• **DATA FOR ANALYSIS**:
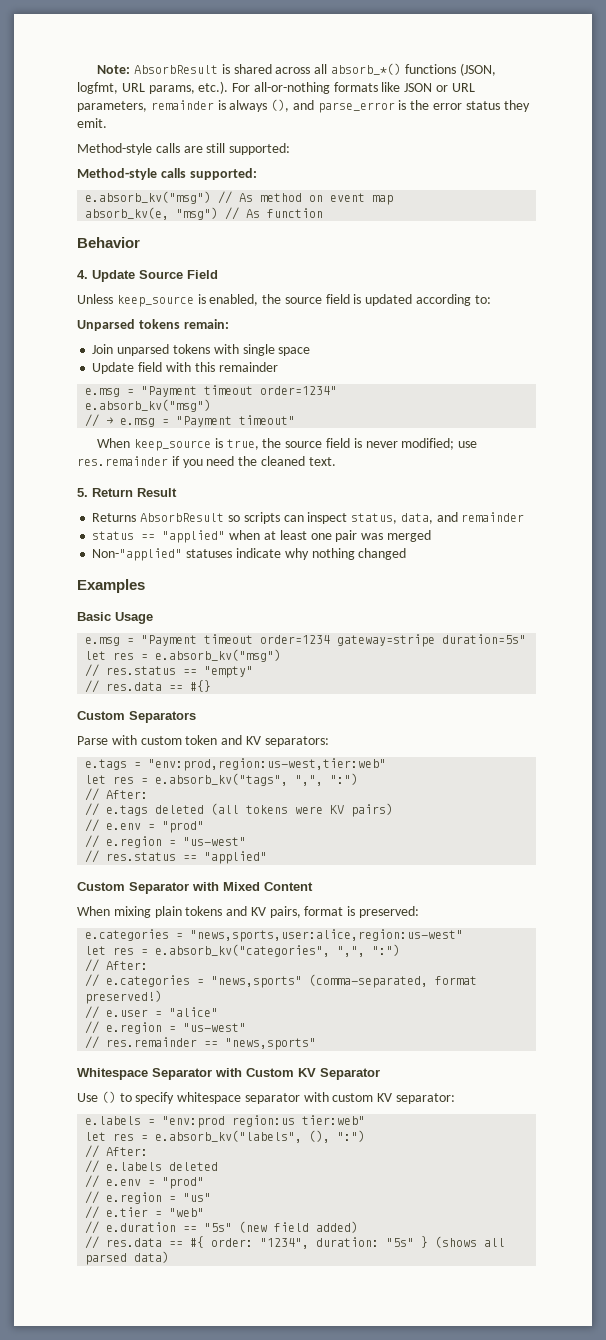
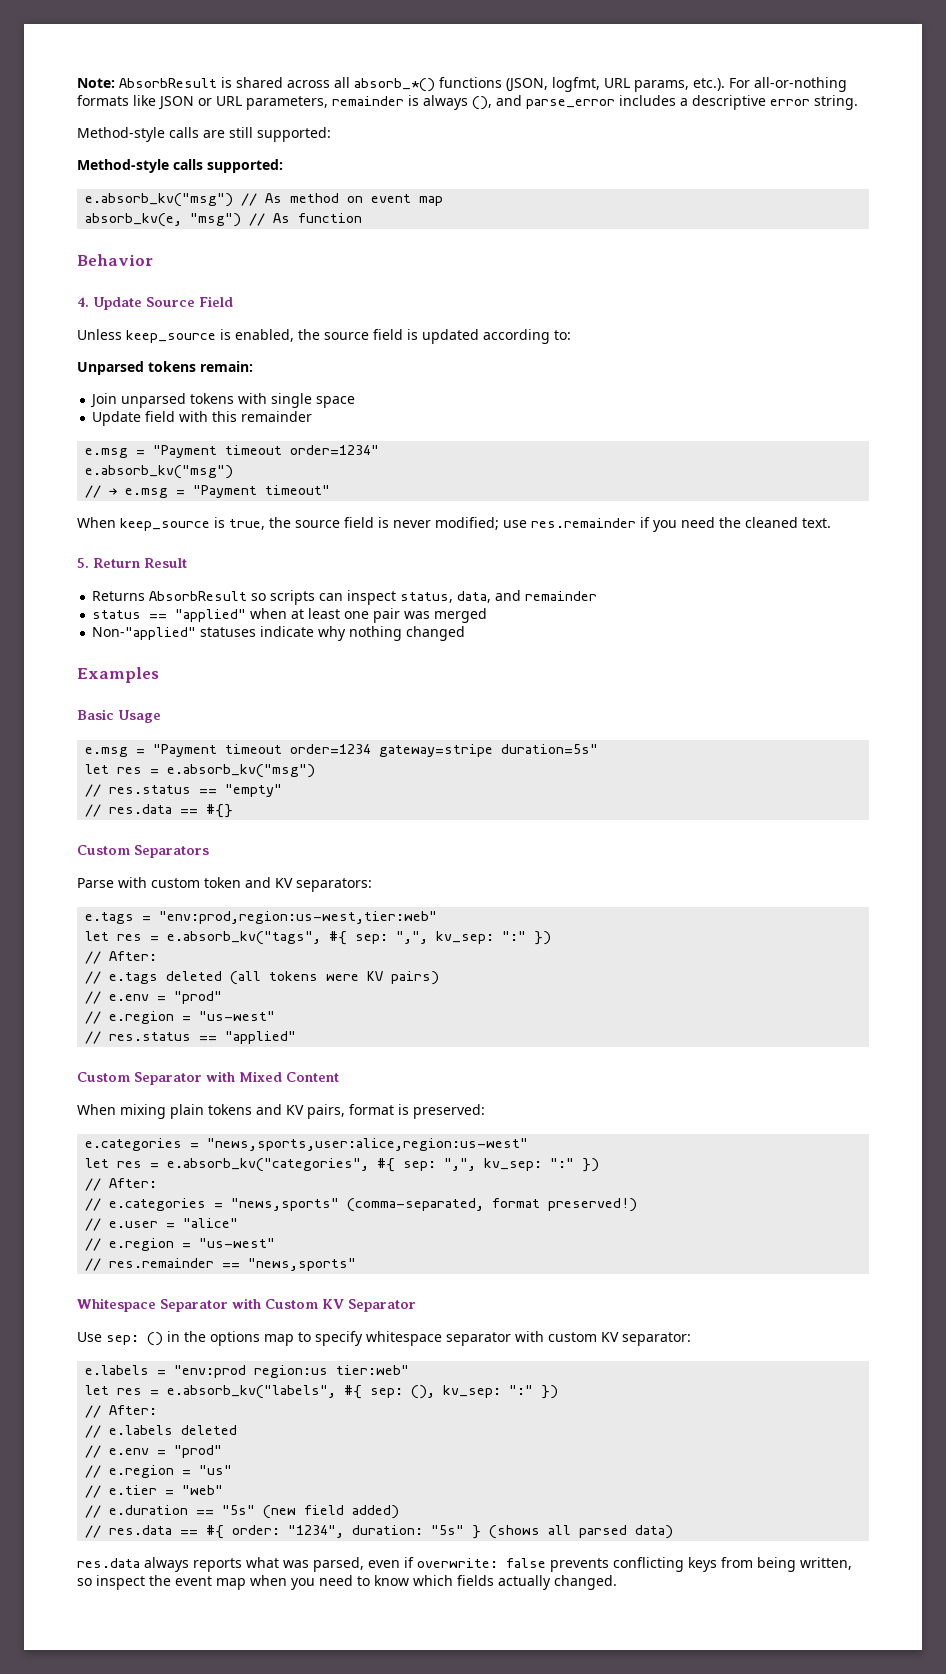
- Note: AbsorbResult is shared across all absorb_*() functions (JSON, logfmt, URL params, etc.). For all-or-nothing formats like JSON or URL parameters, remainder is always (), and parse_error is the error status they emit.
+ Note: AbsorbResult is shared across all absorb_*() functions (JSON, logfmt, URL params, etc.). For all-or-nothing formats like JSON or URL parameters, remainder is always (), and parse_error includes a descriptive error string.
- let res = e.absorb_kv("tags", ",", ":")
+ let res = e.absorb_kv("tags", #{ sep: ",", kv_sep: ":" })
- let res = e.absorb_kv("categories", ",", ":")
+ let res = e.absorb_kv("categories", #{ sep: ",", kv_sep: ":" })
- Use () to specify whitespace separator with custom KV separator:
+ Use sep: () in the options map to specify whitespace separator with custom KV separator:
- let res = e.absorb_kv("labels", (), ":")
+ let res = e.absorb_kv("labels", #{ sep: (), kv_sep: ":" })
+ res.data always reports what was parsed, even if overwrite: false prevents conflicting keys from being written, so inspect the event map when you need to know which fields actually changed.

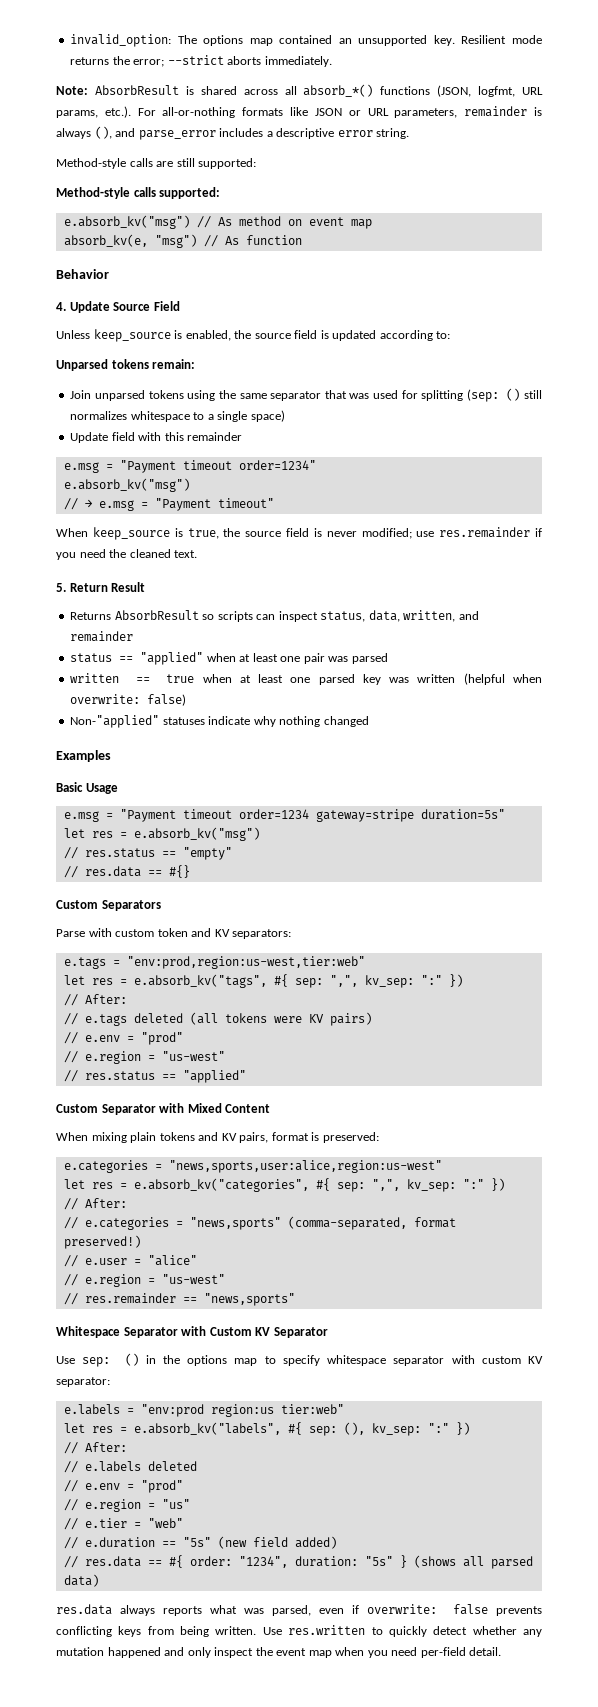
+ invalid_option: The options map contained an unsupported key. Resilient mode returns the error; --strict aborts immediately.
- Join unparsed tokens with single space
+ Join unparsed tokens using the same separator that was used for splitting (sep: () still normalizes whitespace to a single space)
- Returns AbsorbResult so scripts can inspect status, data, and remainder
+ Returns AbsorbResult so scripts can inspect status, data, written, and remainder
- status == "applied" when at least one pair was merged
+ status == "applied" when at least one pair was parsed
+ written == true when at least one parsed key was written (helpful when overwrite: false)
- res.data always reports what was parsed, even if overwrite: false prevents conflicting keys from being written, so inspect the event map when you need to know which fields actually changed.
+ res.data always reports what was parsed, even if overwrite: false prevents conflicting keys from being written. Use res.written to quickly detect whether any mutation happened and only inspect the event map when you need per-field detail.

• **WORK TASK**:
Keep to the stretch from the line containing "Use sep: ()" through the line containing "- Join unparsed tokens with single space", both ends included, and copy it exactly from the listing above, minus the pictures.

• **RESPONSE TO THIS TASK**:
+ Use sep: () in the options map to specify whitespace separator with custom KV separator:
- let res = e.absorb_kv("labels", (), ":")
+ let res = e.absorb_kv("labels", #{ sep: (), kv_sep: ":" })
+ res.data always reports what was parsed, even if overwrite: false prevents conflicting keys from being written, so inspect the event map when you need to know which fields actually changed.

+ invalid_option: The options map contained an unsupported key. Resilient mode returns the error; --strict aborts immediately.
- Join unparsed tokens with single space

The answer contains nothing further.